Dora - Uma das primeiras reações é a introspecção. A criança não entende por que está sendo agredida. Os pais costumam alegar que é porque ela fez alguma coisa errada. Mas também nesse aspecto é importante se colocar no lugar da criança. Se o marido chegar em casa e o jantar não estiver pronto, é certo a mulher apanhar? Alguns pais batem em seus filhos porque eles não foram bem na escola. Mas o certo aí não seria verificar o que está acontecendo? Talvez ela não tenha entendido a lição. Talvez a melhor alternativa seja fazer a criança estudar mais, mas não bater nela. Uma das conseqüências de tentar educar a criança com violência é que estamos ensinando para esta criança que este é o jeito de resolver as coisas, na base da força. A criança também repete a atitude dos pais como forma de tentar compreender o que está se passando. Afinal, não é comum a criança brincar de imitar o adulto? Ela faz comidinha, acalenta a boneca como um bebê e faz de conta que vai para o trabalho como forma de tentar compreender o que se passa no universo adulto.
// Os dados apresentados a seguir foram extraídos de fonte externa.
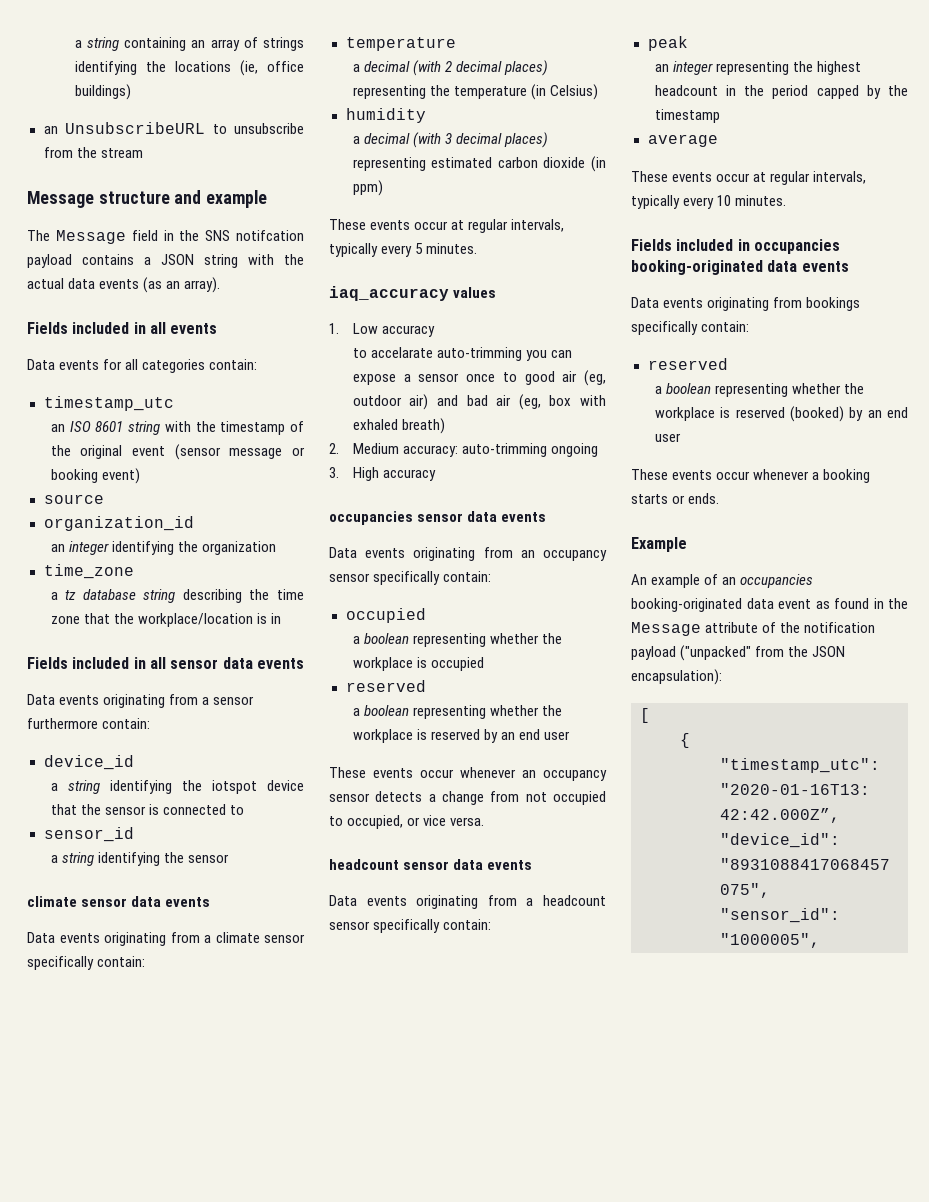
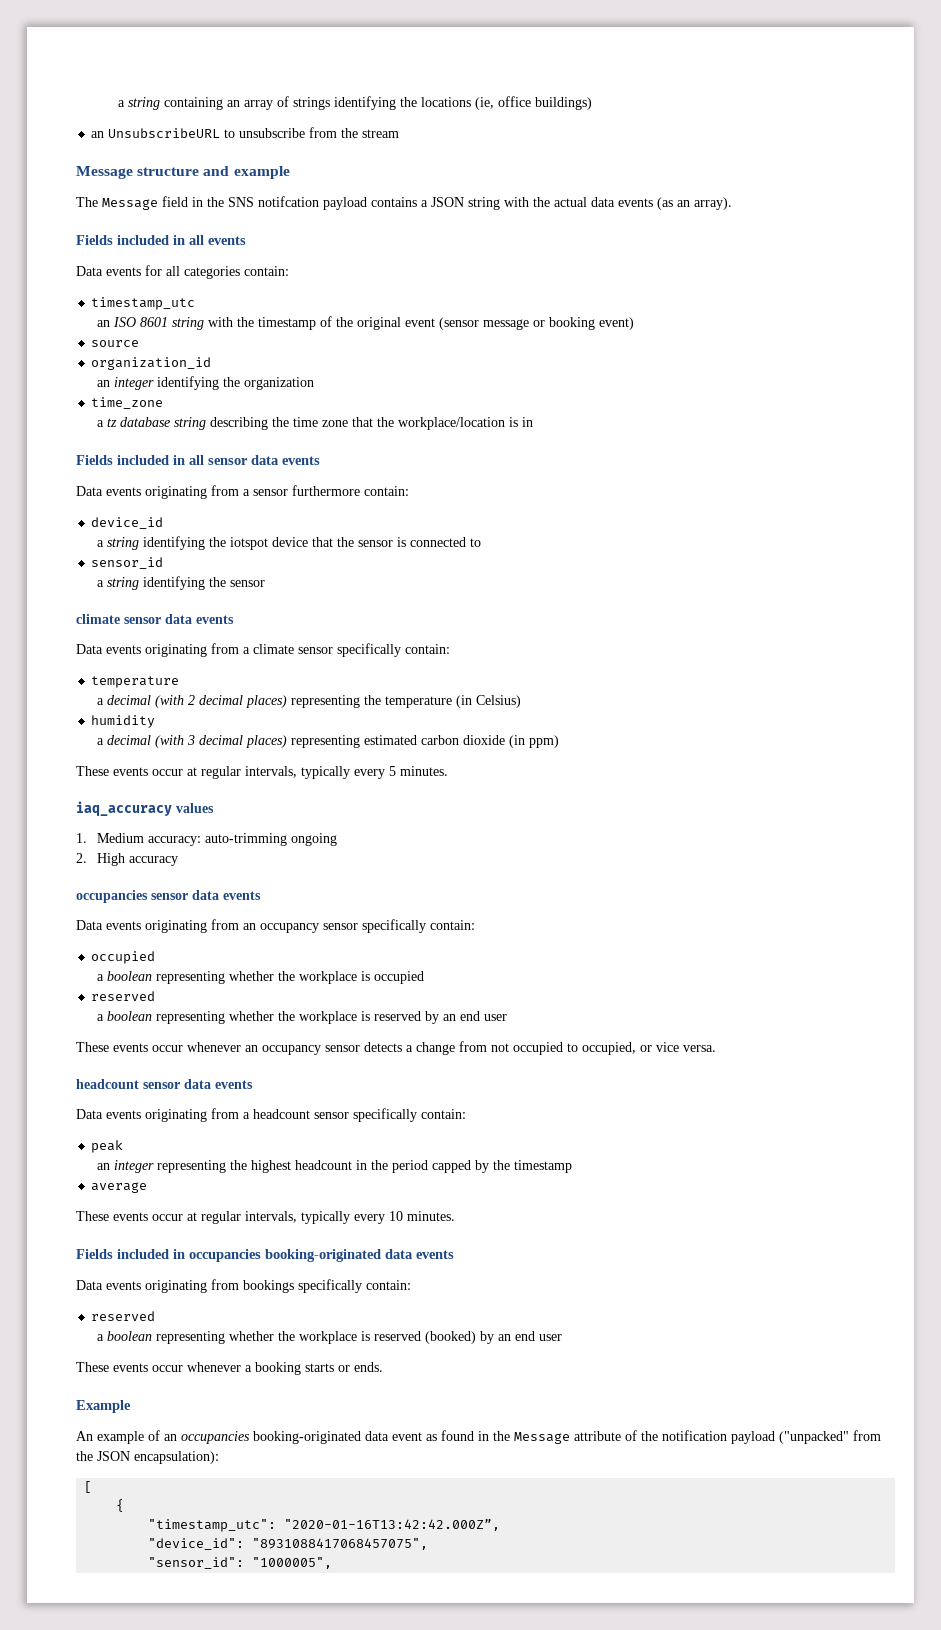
[352,323,435,337] [352,347,572,361] [352,370,606,386] [352,394,606,410] [352,418,445,434] [329,443,339,454] Low accuracy // to accelarate auto-trimming you can expose a sensor once to good air (eg, outdoor air) and bad air (eg, box with exhaled breath) // 2. -> (87, 838) none
[329,467,339,478] 3. -> [76,853,87,863] 2.

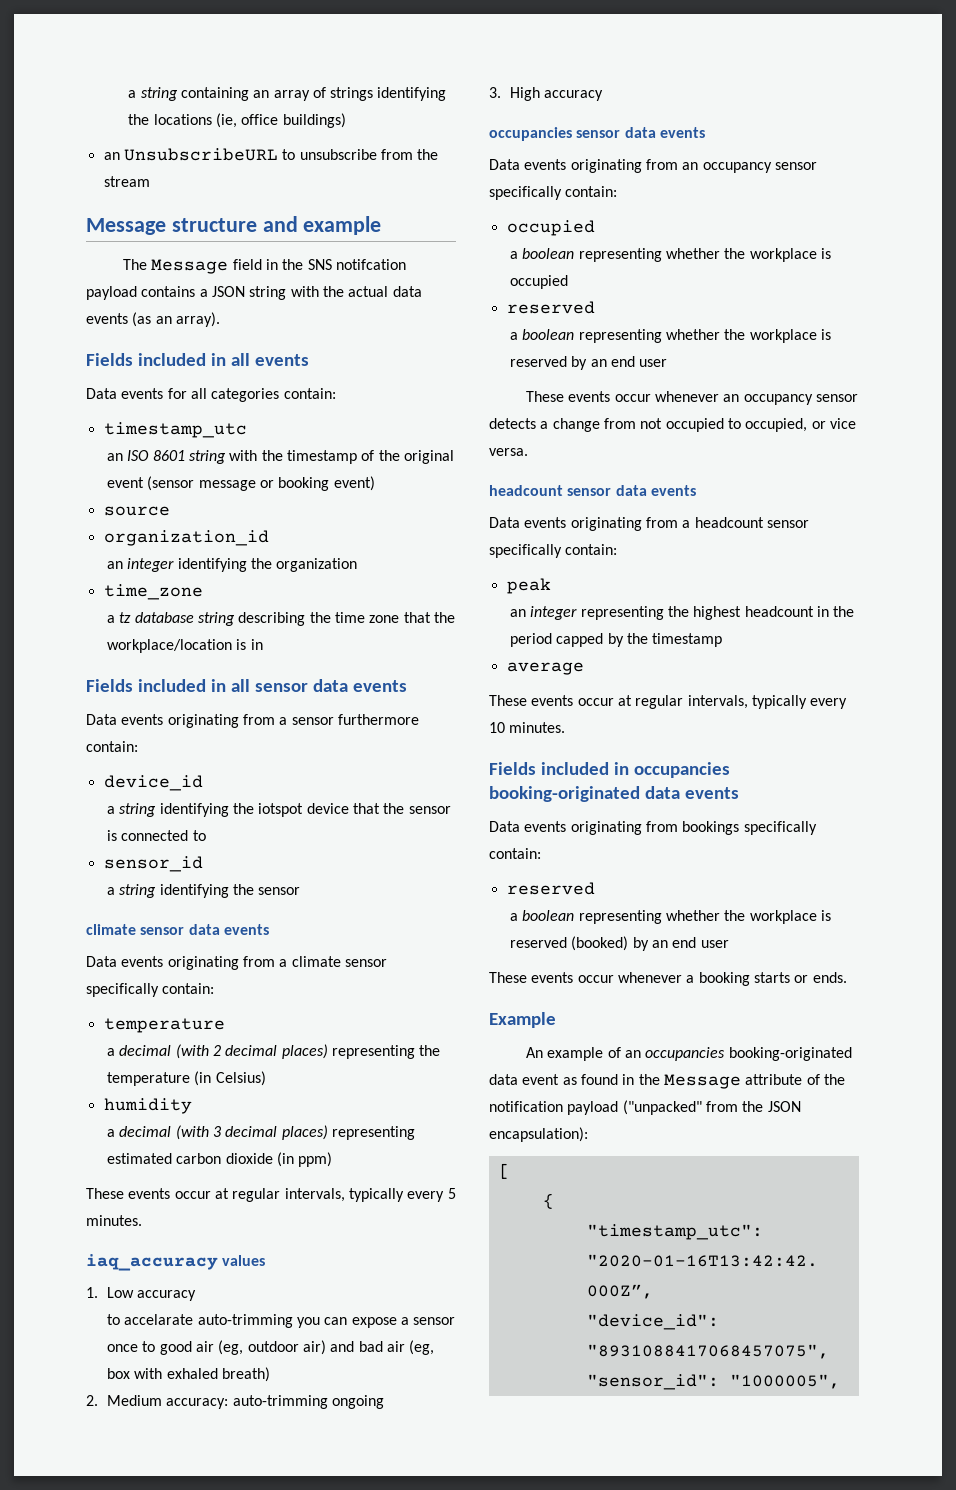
(87, 838) none -> [107,1287,197,1301] [107,1314,456,1328] [107,1340,435,1355] [107,1367,271,1382] [86,1395,98,1406] Low accuracy // to accelarate auto-trimming you can expose a sensor once to good air (eg, outdoor air) and bad air (eg, box with exhaled breath) // 2.
[76,853,87,863] 2. -> [489,87,501,98] 3.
Se ela recebe violência em casa vai ficar muito atrapalhada. É difícil dizer exatamente como a violência vai repercutir em cada uma, mas é muito comum o adulto violento ser alguém que apanhou em sua própria infância. Em geral, são também pessoas muito inseguras. A vitimização causada pela violência também pode se traduzir de várias maneiras. Uma delas é a manifestação de doenças físicas. Além disso, essa criança se torna um adulto sem autonomia de julgamento. Ela não consegue pensar a regra. São as pessoas que tendem a repetir: "eu apanhei porque eu merecia". E esta era a fala da mãe. Não estou dizendo que em algum momento não seja necessário dar punição, castigo. A punição precisa existir, quando necessário. O que eu discuto é o tipo de punição.